Unglaublich, aber wahr: In Stuttgart ist jeden Tag, jedes Wochenende immer noch super viel los, obwohl Jürgen aus Stuttgart-Renningen oder Birgit aus Stuttgart-Neckartailfingen permanent auf Facebook damit drohen, nicht mehr nach Stuttgart nei fahra zu wollen.
Die Gründe für den Boykott liegen für die vielen Stuttgart-Kritiker:innen auf der Hand: Keine bzw. viel zu teure Parkmöglichkeiten, zu viele Ampeln, zu viel Staus, zu viele Baustellen, zu viele Demos, zu ramschig, zu viel Luxus und zu teure Bahnen und Busse.
Sowieso ist alles nicht mehr wie in den 1990ern, als man noch gemeinsam mit seinen Freunden seinen Penis in einen Mövenpick-Freundschaftsbecher reinstecken konnte, ohne dass direkt die Woke-Polizei hinter dem Pauls Boutique hervorgesprungen ist. Man darf ja heutzutage gar nichts mehr.
„Stuttgart blutet aus und verödet komplett“, so die einhellige Meinung im Internet, wenn wieder ein Traditionsgeschäft unverschuldet selbstverschuldet schließen muss, weil es vielleicht den Zeitgeist verpasst hat, aber das Helga und Heiner noch von ihrem letzten Ausflug nach Stuttgart im Jahr 1998 kennen. Gute alt Zeit und überhaupt, „ich will mein altes Stuttgart zurück!!!1!1!“ wird in diesen Diskussionen ebenso gerne gedroppt und sorgt für große Like-Stürme.
„Stuttgart sagt mir ganz deutlich, ich bin nicht willkommen“, drukiet Holger aus Stuttgart-Benningen wütend unter einem Facebook-Post über den Superblock in Stuttgart-West.
Das Stadtteil-Thema sollte ihn in Benningen eigentlich überhaupt nicht tangieren, aber seine Meinung teilt Holger trotzdem gerne mit, denn immerhin gefährden derartige Büllerbü-Projekte den schwäbischen Wohlstand, warum auch immer, und Stuttgart ist dem Untergang geweiht. „Ich werde ab sofort einen großen Bogen um die City drehen, aber meine Kaufkraft nehme ich mit. Am Breuningerland Sindelfingen kann man noch kostenlos parken!“
Da hat er ordentlich ausgeteilt, der Holger. Sein Mitstreiter René aus Stuttgart-Bernhausen wird da noch deutlicher: „Keine Sau bringt mich mehr nach Scheißgart!“
Entgegen all diesen Aussagen passiert in Stuttgart vor allem eines: Die Stadt brennt wie ein ganzjähriges AC/DC Konzert und ist ein Dauer-Ankerplatz der Freude wie ein 365-Tage-Fischmarkt.

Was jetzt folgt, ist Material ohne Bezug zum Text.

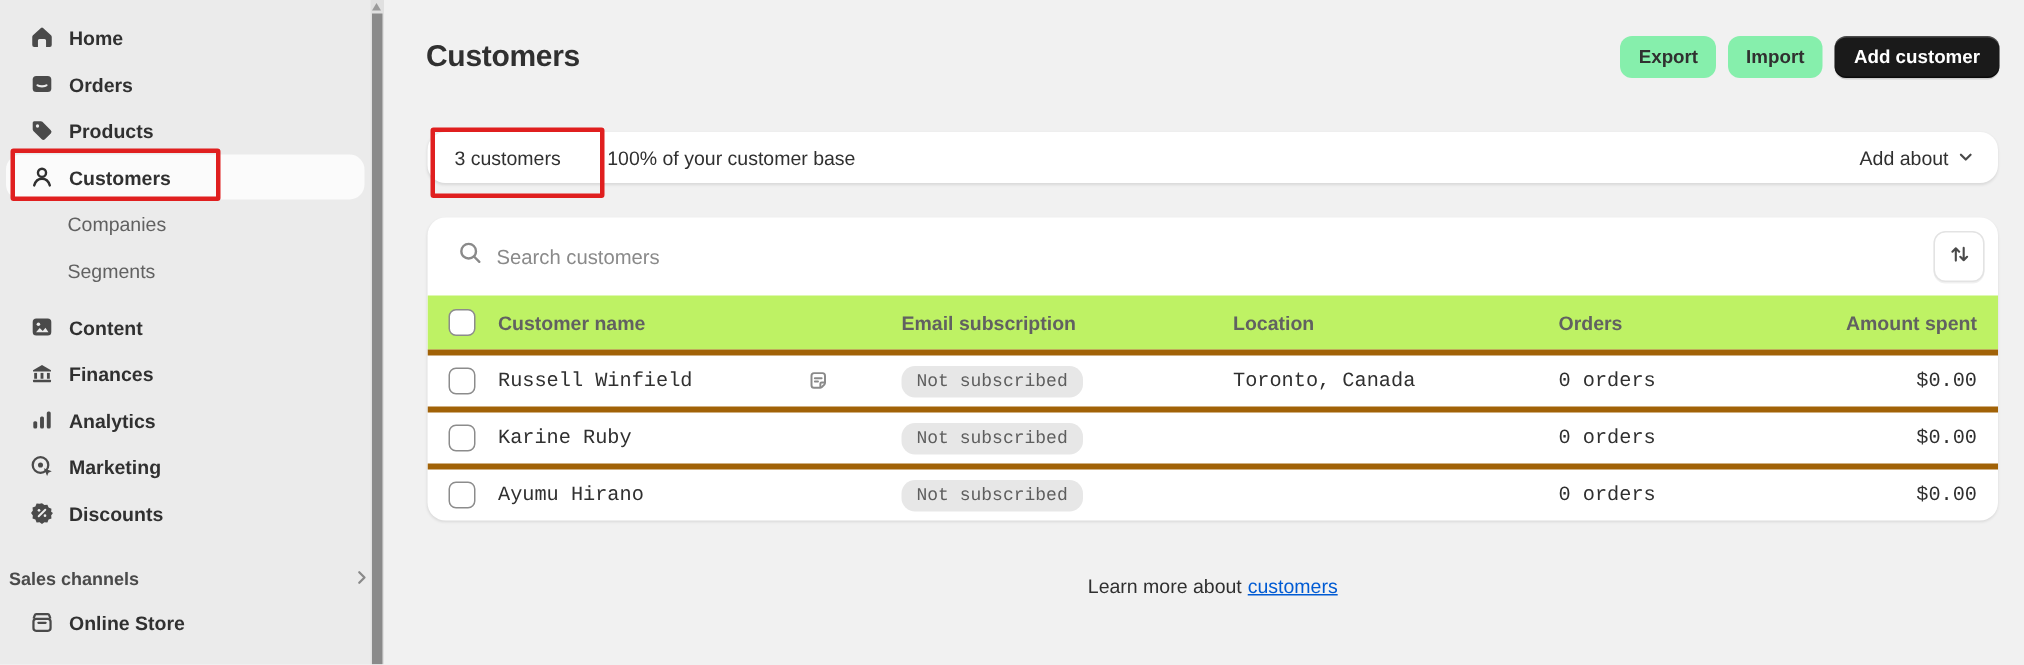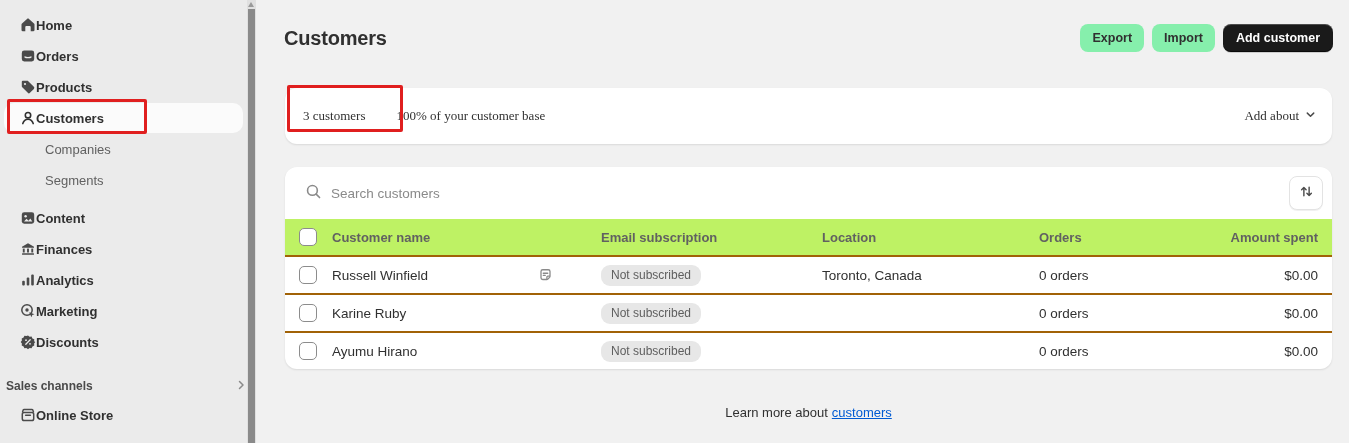--- a/index.html
+++ b/index.html
@@ -21,7 +21,7 @@
   }
   .nav-item {
     height: 30px; margin: 0 4px 1px 4px;
-    display: flex; align-items: center; 
+    display: flex; align-items: center; gap: 10px;
     padding-left: 16px; border-radius: 10px;
     font-size: 13px; font-weight: 700; color: #303030;
     cursor: pointer;

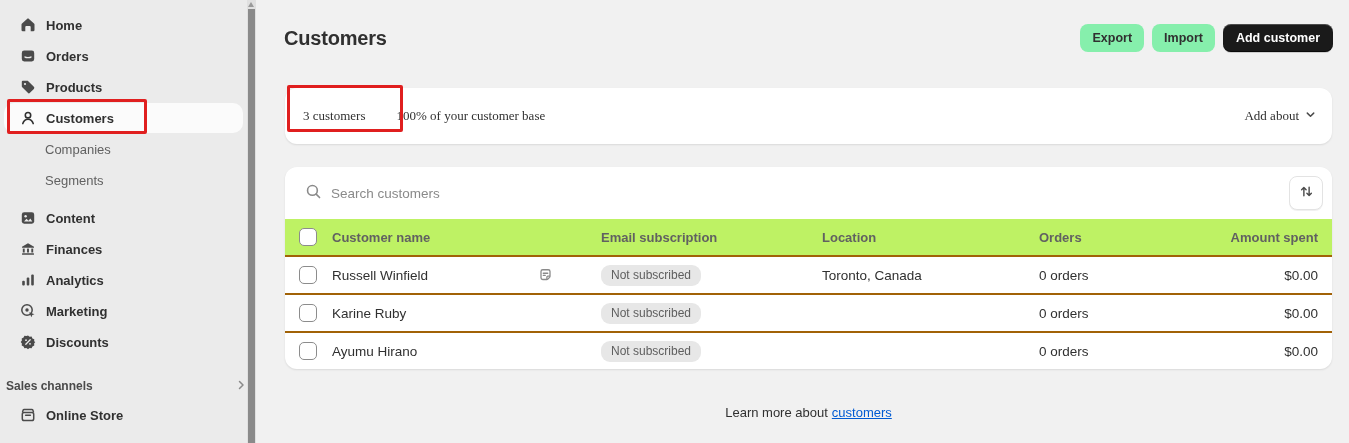--- a/index.html
+++ b/index.html
@@ -64,11 +64,11 @@
 
   
   .filter-card {
-    margin: 36px 17px 0 29px; height: 56px;
+    margin: 36px 17px 0 29px; height: 34px;
     background: #ffffff; border-radius: 12px;
     box-shadow: 0 1px 2px rgba(0,0,0,.10);
     display: flex; align-items: center; gap: 31px;
-    padding: 0 16px 0 18px; font-size: 13px; font-family: Liberation Serif, serif;
+    padding: 0 16px 0 18px; font-size: 13px;
   }
   .filter-count { font-weight: 400; }
   .filter-summary { flex: 1; }

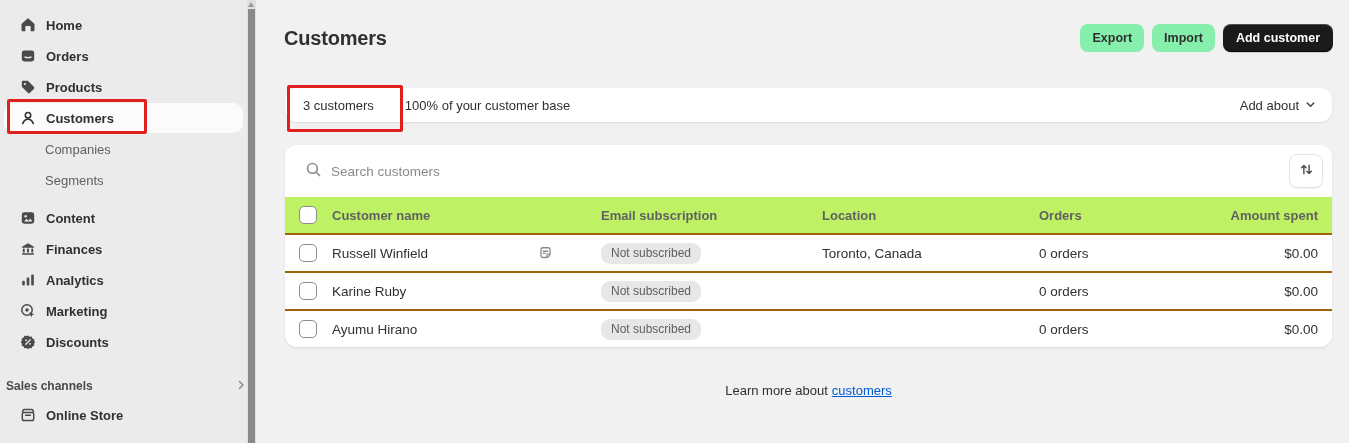--- a/index.html
+++ b/index.html
@@ -101,7 +101,7 @@
     padding: 0 14px;
   }
   .header-row { height: 36px; background: #bef264; font-size: 13px; font-weight: 600; color: #616161; }
-  .data-row { height: 38px; border-top: 2px solid #a16207; font-size: 13.5px; position: relative; cursor: pointer; }
+  .data-row { height: 38px; border-top: 4px solid #a16207; font-size: 13.5px; position: relative; cursor: pointer; font-family: Liberation Mono, monospace; }
   .col-amount { text-align: right; }
   .checkbox {
     width: 18px; height: 18px; border: 1.5px solid #8c8c8c; border-radius: 5px;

Ab 10 Grad wächst den Stuttgarter:innen und Tausenden von Nähe-Stuttgart-People ein Vino-Glas aus der Hand, der gesamte Innenstadt-Boden ist Lava, die City explodiert und platzt aus allen Ritzen. Nur ein Fact: Im Jahr 2023 konnte die Königstraße die Anzahl der Flaneure auf knapp 18 Millionen erhöhen (2022 waren es rund 13 Millionen).
Auch im Rathaus hat man die unzähligen wir-fahret-nicht-mehr-nei-Drohungen mit großer Sorge verfolgt und ist verblüfft, dass überhaupt noch irgendeine Person durch die Innenstadt läuft. „Wir können uns das nicht erklären, warum immer noch so viele Menschen nach Stuttgart kommen. Normalerweise stimmt ja das, was die Leute ins Internet schreiben. Das ist Gesetz“, meint eine völlig perplexe Pressesprecherin der Stadt Stuttgart.
Woran das letztendlich liegt? Man kann nur spekulieren. Vielleicht weil Stuttgart das Epizentrum einer Metropolregion mit 5,2 Millionen Einwohnern ist, mit einem mega-brutalen Event-Kultur-Gastro-und-Shopping-Angebot? Ach nee, das ist ja alles ausgestorben, am ausbluten und am veröden. Wohl denn, dann werden wir das Geheimnis von Stuttgart und seiner anziehenden Magic nie erfahren.